The facts of the case and how it unfolded both through the courts and her own life are covered in her latest book, A Death at Crooked Creek: The Case of the Cowboy, the Cigarmaker, and the Love Letter. Wesson, who teaches a law and literature course and also wrote the legal thriller Chilling Effect, says she is particularly interested in this intersection between how stories are crafted and how they influence law, and describes this latest book as an effort to once again merge those different enterprises of law and literature.

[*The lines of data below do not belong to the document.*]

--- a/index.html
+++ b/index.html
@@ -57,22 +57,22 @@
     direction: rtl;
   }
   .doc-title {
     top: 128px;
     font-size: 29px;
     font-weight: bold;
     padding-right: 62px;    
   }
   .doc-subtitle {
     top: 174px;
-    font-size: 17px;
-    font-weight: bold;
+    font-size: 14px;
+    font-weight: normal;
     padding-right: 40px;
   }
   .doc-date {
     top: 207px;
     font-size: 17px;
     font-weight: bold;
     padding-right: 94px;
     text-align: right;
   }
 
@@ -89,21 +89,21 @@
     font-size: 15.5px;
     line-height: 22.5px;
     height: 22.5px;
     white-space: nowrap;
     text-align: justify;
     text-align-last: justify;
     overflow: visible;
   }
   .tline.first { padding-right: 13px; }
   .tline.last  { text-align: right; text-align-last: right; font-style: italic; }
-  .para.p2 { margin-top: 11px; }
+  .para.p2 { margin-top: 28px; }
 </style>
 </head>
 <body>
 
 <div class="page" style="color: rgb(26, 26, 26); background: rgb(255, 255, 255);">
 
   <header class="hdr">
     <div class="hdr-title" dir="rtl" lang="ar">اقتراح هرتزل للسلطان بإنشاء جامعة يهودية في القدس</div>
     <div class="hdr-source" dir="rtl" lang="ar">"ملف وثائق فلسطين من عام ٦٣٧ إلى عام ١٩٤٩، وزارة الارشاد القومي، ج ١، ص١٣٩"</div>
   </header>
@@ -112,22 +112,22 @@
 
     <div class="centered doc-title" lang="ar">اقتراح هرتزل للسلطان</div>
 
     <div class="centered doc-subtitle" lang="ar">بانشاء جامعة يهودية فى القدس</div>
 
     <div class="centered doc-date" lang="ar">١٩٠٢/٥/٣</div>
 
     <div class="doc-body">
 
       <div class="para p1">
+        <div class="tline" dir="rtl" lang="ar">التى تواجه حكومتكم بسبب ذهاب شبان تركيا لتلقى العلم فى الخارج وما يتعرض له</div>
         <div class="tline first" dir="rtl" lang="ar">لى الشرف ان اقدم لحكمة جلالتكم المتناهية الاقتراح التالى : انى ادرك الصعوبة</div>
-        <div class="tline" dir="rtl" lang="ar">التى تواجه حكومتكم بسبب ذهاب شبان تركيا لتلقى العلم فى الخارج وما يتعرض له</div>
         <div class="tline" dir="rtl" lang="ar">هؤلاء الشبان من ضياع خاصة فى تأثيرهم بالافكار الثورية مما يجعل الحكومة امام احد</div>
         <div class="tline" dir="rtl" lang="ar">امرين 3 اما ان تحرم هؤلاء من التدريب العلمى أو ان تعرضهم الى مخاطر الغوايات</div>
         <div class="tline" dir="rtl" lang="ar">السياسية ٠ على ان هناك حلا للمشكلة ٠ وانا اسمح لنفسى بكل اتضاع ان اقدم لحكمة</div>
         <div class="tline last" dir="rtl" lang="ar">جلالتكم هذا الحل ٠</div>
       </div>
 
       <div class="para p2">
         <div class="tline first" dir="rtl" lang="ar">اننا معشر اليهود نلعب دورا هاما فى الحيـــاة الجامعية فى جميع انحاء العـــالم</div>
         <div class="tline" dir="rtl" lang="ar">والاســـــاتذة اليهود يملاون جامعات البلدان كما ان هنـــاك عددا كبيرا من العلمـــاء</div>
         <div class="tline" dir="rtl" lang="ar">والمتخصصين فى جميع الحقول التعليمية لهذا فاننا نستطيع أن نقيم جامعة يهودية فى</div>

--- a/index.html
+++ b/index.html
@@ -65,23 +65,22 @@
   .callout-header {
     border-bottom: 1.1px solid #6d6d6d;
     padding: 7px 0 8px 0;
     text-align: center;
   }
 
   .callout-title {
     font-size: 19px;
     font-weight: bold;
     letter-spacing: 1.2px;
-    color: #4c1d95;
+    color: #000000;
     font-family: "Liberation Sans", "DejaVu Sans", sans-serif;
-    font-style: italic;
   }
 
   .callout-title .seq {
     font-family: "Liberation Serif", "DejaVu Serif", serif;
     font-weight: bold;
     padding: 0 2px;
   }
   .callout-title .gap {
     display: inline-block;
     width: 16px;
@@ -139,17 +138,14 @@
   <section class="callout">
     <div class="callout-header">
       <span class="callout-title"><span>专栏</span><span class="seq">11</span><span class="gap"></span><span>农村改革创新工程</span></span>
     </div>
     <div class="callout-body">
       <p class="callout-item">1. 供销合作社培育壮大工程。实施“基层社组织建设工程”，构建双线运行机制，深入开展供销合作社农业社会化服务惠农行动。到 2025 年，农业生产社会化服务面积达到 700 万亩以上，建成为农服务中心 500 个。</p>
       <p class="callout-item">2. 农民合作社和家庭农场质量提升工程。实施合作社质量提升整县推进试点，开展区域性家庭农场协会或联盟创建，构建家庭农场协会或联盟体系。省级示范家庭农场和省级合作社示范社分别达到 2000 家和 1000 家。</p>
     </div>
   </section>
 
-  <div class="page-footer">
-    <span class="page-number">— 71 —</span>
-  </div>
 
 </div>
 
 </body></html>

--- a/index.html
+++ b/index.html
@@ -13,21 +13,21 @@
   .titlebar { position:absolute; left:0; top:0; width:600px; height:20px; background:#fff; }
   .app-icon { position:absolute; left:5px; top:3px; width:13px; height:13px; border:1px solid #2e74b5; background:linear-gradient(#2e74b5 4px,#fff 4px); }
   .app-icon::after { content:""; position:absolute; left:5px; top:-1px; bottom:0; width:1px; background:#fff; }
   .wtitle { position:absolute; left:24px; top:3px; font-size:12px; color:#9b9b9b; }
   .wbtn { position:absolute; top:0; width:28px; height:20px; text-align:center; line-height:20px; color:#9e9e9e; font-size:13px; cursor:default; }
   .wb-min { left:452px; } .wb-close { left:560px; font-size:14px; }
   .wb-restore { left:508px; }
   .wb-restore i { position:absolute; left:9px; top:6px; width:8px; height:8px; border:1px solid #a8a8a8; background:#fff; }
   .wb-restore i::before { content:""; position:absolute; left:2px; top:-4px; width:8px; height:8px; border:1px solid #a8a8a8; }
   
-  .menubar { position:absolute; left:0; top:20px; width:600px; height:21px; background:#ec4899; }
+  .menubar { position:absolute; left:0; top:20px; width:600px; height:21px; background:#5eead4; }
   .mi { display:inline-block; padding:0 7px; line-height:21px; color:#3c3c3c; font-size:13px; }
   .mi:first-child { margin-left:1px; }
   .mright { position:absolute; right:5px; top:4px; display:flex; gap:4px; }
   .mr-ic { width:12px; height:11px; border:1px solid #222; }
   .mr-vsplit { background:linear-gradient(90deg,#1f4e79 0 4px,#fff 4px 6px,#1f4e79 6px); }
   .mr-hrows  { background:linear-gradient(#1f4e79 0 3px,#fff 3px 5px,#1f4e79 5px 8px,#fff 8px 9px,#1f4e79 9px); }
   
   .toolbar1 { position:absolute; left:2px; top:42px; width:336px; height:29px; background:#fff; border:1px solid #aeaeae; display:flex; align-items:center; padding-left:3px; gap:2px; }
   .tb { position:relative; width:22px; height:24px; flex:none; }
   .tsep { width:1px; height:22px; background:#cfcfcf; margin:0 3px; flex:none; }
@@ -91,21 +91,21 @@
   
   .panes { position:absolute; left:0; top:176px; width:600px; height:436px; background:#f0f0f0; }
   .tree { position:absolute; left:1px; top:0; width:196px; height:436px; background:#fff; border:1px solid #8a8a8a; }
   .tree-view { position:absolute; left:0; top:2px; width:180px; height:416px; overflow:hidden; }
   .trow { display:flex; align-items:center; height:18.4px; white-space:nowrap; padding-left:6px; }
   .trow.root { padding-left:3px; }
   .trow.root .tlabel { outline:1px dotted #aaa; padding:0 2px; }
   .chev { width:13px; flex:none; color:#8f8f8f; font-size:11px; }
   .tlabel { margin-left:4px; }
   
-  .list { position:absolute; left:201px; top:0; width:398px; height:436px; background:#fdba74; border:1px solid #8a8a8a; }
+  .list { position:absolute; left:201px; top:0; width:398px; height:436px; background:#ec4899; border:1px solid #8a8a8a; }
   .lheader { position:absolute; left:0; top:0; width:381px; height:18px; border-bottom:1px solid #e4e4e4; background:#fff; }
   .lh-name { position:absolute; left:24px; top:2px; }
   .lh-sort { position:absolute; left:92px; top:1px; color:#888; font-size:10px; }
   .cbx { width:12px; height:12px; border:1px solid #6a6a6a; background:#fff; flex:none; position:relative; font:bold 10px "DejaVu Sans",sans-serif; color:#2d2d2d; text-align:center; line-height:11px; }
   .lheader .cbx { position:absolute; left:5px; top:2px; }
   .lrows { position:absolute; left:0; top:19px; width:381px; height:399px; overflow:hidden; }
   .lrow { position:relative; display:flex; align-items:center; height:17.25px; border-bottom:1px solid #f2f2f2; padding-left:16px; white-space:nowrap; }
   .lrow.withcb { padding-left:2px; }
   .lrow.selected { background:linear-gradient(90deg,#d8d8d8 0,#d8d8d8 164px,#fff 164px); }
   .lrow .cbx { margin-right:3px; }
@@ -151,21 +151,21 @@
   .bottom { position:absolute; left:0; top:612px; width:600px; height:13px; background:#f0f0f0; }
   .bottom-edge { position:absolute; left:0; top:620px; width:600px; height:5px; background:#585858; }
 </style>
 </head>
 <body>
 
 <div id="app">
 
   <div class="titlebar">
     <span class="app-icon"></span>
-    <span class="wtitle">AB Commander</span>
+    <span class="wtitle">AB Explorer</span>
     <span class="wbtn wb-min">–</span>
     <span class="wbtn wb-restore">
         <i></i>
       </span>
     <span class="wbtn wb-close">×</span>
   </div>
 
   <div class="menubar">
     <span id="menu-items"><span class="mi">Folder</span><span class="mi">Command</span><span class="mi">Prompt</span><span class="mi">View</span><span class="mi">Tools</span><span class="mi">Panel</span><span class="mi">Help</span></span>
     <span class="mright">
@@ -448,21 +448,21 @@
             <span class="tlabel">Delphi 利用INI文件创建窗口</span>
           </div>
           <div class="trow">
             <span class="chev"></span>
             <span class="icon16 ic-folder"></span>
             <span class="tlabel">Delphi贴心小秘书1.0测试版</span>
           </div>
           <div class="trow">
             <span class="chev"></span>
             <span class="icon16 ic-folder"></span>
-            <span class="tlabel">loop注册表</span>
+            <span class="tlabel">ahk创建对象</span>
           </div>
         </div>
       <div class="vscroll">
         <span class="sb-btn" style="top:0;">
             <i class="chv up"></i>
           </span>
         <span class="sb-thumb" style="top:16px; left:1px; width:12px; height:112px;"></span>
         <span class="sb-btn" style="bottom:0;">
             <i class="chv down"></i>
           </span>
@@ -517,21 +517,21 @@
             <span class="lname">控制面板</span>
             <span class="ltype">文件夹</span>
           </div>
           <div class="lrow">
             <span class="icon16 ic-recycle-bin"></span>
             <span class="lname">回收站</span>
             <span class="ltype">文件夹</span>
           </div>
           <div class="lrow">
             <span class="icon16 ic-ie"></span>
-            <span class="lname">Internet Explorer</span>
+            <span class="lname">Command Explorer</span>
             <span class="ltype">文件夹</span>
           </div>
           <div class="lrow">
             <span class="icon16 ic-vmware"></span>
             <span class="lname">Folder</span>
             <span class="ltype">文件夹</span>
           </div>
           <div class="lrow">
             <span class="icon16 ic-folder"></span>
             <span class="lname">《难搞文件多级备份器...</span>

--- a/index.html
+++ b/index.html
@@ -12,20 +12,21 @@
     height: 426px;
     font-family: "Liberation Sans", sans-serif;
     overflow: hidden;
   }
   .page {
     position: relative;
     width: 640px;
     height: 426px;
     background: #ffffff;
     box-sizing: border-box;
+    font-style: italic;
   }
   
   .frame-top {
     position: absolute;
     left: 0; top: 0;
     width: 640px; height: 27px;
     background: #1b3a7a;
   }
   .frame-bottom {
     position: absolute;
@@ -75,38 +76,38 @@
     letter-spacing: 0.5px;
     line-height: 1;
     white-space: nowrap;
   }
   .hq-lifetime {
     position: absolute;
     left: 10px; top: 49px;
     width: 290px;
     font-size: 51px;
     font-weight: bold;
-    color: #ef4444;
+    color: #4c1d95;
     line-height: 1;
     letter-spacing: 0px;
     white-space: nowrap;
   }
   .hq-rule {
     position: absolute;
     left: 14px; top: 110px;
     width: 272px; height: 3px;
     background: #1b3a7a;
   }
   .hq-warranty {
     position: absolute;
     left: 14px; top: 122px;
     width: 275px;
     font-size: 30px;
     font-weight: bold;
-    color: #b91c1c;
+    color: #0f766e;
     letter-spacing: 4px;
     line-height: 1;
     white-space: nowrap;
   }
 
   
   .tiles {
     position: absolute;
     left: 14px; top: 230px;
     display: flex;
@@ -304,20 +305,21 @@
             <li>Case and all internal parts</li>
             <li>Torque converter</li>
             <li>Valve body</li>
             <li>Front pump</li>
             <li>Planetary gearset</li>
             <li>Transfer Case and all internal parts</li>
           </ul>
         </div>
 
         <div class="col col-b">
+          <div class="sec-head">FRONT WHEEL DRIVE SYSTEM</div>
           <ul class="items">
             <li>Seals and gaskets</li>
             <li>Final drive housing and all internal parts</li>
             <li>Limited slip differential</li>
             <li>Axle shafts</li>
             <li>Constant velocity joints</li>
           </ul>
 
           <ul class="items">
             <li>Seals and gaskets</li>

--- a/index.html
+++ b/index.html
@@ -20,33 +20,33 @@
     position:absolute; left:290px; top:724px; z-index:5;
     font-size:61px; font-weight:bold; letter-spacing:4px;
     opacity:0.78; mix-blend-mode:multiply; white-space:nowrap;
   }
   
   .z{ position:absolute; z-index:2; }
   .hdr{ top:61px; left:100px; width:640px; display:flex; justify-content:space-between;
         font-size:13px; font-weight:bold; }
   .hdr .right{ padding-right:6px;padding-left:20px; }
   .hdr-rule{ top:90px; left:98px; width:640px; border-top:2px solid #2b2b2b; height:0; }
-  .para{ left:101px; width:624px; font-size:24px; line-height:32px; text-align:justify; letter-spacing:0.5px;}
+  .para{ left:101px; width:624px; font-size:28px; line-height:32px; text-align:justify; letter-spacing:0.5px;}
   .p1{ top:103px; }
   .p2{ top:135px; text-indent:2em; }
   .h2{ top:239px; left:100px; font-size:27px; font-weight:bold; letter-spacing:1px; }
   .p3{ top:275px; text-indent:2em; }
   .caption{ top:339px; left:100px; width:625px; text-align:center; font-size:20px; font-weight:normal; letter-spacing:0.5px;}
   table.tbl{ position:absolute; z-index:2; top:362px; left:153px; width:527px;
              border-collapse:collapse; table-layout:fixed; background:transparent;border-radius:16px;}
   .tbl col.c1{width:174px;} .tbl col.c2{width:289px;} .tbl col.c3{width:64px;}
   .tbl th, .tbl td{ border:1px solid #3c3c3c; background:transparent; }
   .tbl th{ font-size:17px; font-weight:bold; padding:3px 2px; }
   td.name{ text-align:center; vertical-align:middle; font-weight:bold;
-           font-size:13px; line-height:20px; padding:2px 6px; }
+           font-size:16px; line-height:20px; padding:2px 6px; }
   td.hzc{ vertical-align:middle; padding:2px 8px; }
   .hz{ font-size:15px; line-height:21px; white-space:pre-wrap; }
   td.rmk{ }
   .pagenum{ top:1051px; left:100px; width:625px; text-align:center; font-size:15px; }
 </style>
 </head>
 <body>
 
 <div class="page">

The tale is multifold: a rigorous historical documentation of a criminal case that saw the courtroom six times, including two drawn out spells at the Supreme Court; a cautiously fictional account of how the characters might have been; and a chronicle of her own plaguing obsession with the evidence of the case — and notable lack thereof.
The dispute went something like this. John Hillmon was a Civil War veteran, a poor man, recently wed to a seamstress named Sallie. He left his home with a traveling companion.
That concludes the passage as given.